Her career as a professional musician began in 1974 when she began performing in Ballarat then circa 1977 on the Bellarine Peninsula (early band: The Salty Dogs; Blue Grass, Reggae, eclectic ). Bygrave later joined the Goanna Band, rising to prominence as keyboardist, vocalist and songwriter alongside Shane Howard and Marcia Howard in the early 1980s. The band recorded three albums and toured extensively, performing in some of the remotest areas of Australia and forging strong bonds with Aboriginal people and their culture. Their debut album, Spirit of Place, won the Australian Recording Industry Association (ARIA) Best Album of the Year award in 1982, with "Solid Rock" winning Best Single of the Year. They also won the Best new Band category. Her songwriting debut on that album was a haunting ballad called "On the Platform"; the 'B' side to the single "Solid Rock".

In 1986 she was a session singer on Wayne Gillespie's New Locationsalbum and toured briefly playing reggae, jazz and blues with Australian singer Wendy Saddington with Mick Liber on guitar, Angelica Booth on bass, Javier Fredis on congas and Dezzy McKenna on drums.

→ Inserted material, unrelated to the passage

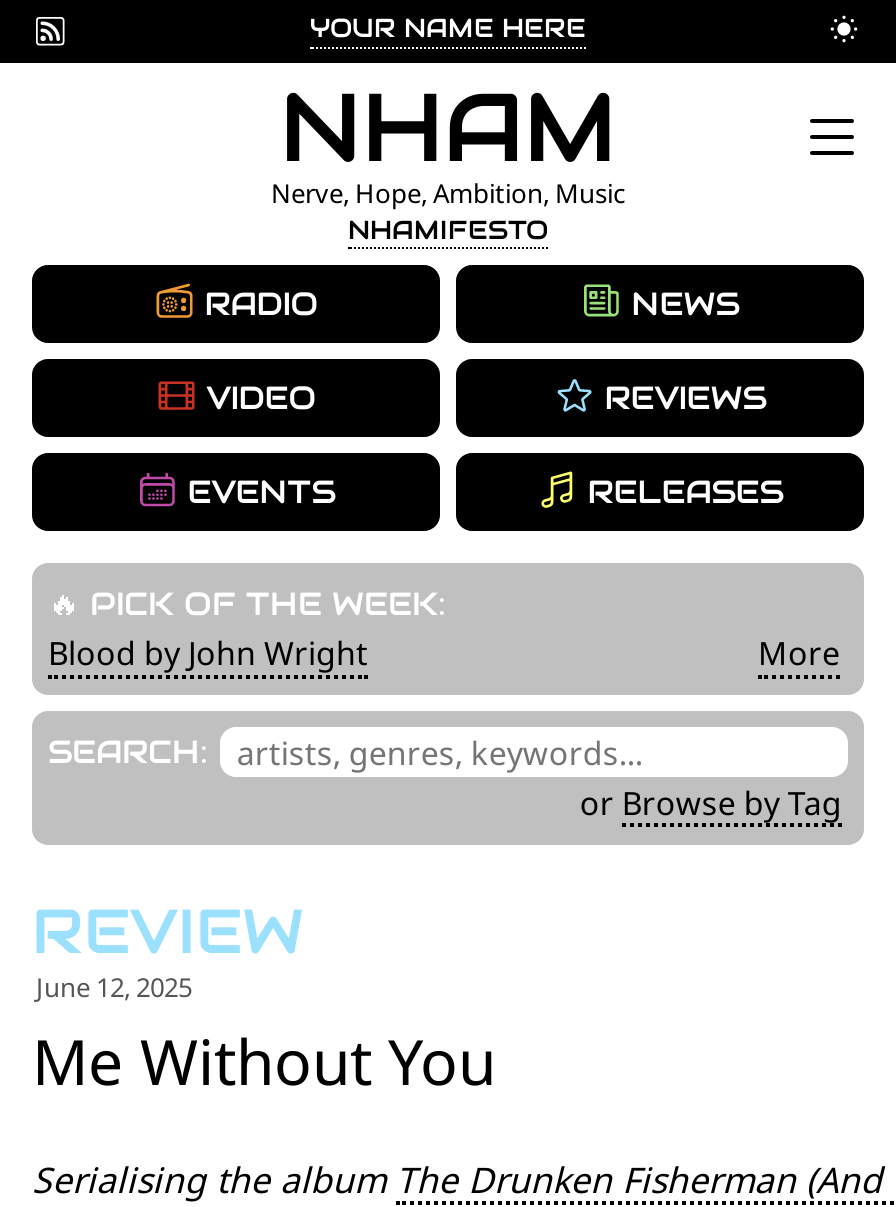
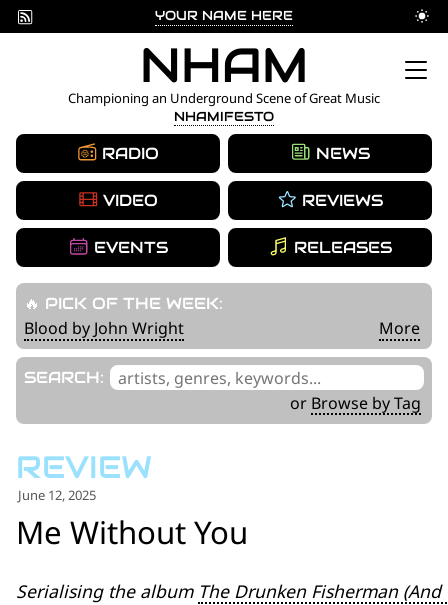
[271,175,625,211] Nerve, Hope, Ambition, Music -> [68,89,380,107] Championing an Underground Scene of Great Music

Bygrave issued a solo single, "Maybe Midnight", in June 1989 and commenced work on a solo album but nothing eventuated due to artist management difficulties. Bygrave began performing solo in 1991 and worked as a sought after session musician. Around early 1990 she worked with Yothu Yindi's Mandawuy and Gurrumal Yunupingu as vocal collaborator and coach and sang backing vocals on tracks from their first album, Tribal Voice, including the song "Treaty" (the first Aboriginal song to make it onto the Australian music charts and achieve international recognition). From the late 1990s she toured with Deb Byrne as keyboardist and backing vocalist on several of Byrne's tours around Australia promoting Byrne's foray into country music. Other musicians on that tour were Paul Gildea (Little River Band and Ice House) on guitar, Chris Bekker (James Reyne, Ross Wilson) on bass and backing vocals, Davy Porter on drums and James Uluave on percussion and backing vocals.

From 1998 to 2000, Bygrave contributed several songs to the Australian Broadcasting Corporation television series SeaChange.

Goanna reprised with a third album, Spirit Returns, in 1998, to which Bygrave contributed three songs. The album was released at the Melbourne Concert Hall as part of the 1999 Melbourne International Festival Program.
Between 1998 and 1999 Bygrave was involved as a mentor in the Aboriginal Song Lines program which fostered emerging indigenous musicians.

In mid-1999, Bygrave produced and released her first solo album White Bird. Four of the songs were added to compilation CDs and America's Mollie O'Brien recorded one of the songs and two songs received extensive Radio AirPlay. Musicians featured were Kerryn Tolhurst Lap Steel ( The Dingoes and Country Radio), Paul Gildea; Guitars, Shane Howard; Acoustic Guitar and vocals plus co-write on Big Blue Sky, Archie Cuthbertson; Drums, Dave Steel; Harmonica, Mandolin, Marcia Howard; Backing vocals, Michael Santamaria; Irish Whistles.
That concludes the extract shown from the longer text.